Ces « amants diaboliques », partenaires de crimes, n’ont, à dire vrai, rien de romantique. Par cupidité, vengeance, jalousie, voire cruauté – la terrible banalité du mal – ils additionnent leur violence pour la déchaîner contre leurs femmes, leurs maris ou leurs proches au terme de plans alambiqués ou minutieusement préparés, qui ne résistent heureusement pas à la persévérance des enquêteurs. Ainsi dans l’affaire des disparus de Mirepoix, il aura fallu sept mois aux enquêteurs pour remonter méticuleusement la piste de Marie-José Montesinos et Jean-Paul Vidal et mettre au jour le scénario d’un double meurtre dont ils répondent désormais devant la justice.
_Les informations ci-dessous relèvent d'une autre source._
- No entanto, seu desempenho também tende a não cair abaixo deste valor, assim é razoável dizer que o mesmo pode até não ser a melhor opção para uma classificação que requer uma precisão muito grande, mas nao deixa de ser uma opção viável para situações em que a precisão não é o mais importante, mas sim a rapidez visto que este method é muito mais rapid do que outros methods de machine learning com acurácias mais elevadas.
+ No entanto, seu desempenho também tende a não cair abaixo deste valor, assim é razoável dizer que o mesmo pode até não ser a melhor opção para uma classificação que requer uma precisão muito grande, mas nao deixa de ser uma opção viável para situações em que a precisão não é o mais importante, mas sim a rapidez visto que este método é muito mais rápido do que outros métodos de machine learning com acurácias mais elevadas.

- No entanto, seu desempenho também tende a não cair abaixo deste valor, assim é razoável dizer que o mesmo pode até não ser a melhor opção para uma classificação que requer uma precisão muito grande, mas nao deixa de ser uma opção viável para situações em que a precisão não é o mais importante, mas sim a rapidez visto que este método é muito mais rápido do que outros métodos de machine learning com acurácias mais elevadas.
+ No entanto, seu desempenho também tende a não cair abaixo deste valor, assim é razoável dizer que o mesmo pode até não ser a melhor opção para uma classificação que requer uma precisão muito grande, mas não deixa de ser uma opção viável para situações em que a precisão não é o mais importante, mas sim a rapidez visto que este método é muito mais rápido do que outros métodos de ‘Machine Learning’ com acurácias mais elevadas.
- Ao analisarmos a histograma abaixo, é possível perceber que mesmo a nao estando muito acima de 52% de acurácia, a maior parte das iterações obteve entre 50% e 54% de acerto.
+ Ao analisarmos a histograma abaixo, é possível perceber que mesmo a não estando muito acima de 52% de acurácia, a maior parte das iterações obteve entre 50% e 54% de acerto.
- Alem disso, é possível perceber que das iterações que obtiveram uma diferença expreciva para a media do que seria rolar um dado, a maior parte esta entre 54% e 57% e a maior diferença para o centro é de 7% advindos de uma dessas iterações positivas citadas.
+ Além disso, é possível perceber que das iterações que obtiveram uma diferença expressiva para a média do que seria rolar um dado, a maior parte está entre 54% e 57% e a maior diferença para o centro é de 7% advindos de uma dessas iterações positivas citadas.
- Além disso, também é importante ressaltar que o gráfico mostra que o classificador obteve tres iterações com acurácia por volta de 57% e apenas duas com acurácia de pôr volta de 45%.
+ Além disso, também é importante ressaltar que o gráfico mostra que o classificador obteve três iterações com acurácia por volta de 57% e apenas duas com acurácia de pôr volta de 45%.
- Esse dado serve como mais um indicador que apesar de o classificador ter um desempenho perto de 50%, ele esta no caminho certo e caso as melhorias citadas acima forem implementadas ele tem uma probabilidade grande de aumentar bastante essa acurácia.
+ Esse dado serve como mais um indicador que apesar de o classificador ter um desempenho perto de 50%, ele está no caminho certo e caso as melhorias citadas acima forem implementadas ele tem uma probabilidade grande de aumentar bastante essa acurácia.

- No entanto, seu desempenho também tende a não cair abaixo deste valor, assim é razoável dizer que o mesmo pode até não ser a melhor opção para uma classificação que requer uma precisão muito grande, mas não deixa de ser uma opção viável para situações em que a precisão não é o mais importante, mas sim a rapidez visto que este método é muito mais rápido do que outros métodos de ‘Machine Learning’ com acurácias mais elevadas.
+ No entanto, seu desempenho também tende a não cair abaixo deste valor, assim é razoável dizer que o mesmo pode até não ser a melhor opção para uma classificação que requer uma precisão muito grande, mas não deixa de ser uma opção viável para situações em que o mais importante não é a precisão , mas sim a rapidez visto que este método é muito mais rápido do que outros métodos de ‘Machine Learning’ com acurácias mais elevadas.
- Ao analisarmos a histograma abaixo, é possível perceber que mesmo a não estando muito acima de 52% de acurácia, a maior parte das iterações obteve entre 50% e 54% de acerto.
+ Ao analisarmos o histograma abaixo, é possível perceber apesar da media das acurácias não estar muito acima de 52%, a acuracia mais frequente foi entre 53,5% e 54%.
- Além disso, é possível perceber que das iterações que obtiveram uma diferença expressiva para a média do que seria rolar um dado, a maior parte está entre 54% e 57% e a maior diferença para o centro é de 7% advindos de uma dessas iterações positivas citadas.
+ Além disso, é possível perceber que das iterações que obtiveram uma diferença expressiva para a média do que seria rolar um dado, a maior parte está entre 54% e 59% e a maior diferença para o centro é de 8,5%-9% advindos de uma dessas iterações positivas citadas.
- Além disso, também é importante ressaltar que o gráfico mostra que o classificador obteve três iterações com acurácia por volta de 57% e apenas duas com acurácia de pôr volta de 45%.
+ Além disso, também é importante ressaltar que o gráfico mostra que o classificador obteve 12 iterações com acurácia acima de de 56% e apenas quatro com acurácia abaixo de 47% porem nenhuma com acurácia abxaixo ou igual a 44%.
Une justice qui ne juge pas un couple mais bien deux individus dont il va falloir déterminer les responsabilités personnelles et leur degré de complicité en décortiquant leurs mobiles, leurs relations, le potentiel degré d’emprise de l’un sur l’autre. Cet exercice est évidemment une terrible épreuve pour les proches des victimes qui craignent de les voir salies après avoir longtemps attendu le procès. Mais il est indispensable pour que la justice fasse son travail, rende une décision au nom du peuple français et que les familles puissent enfin faire leur deuil.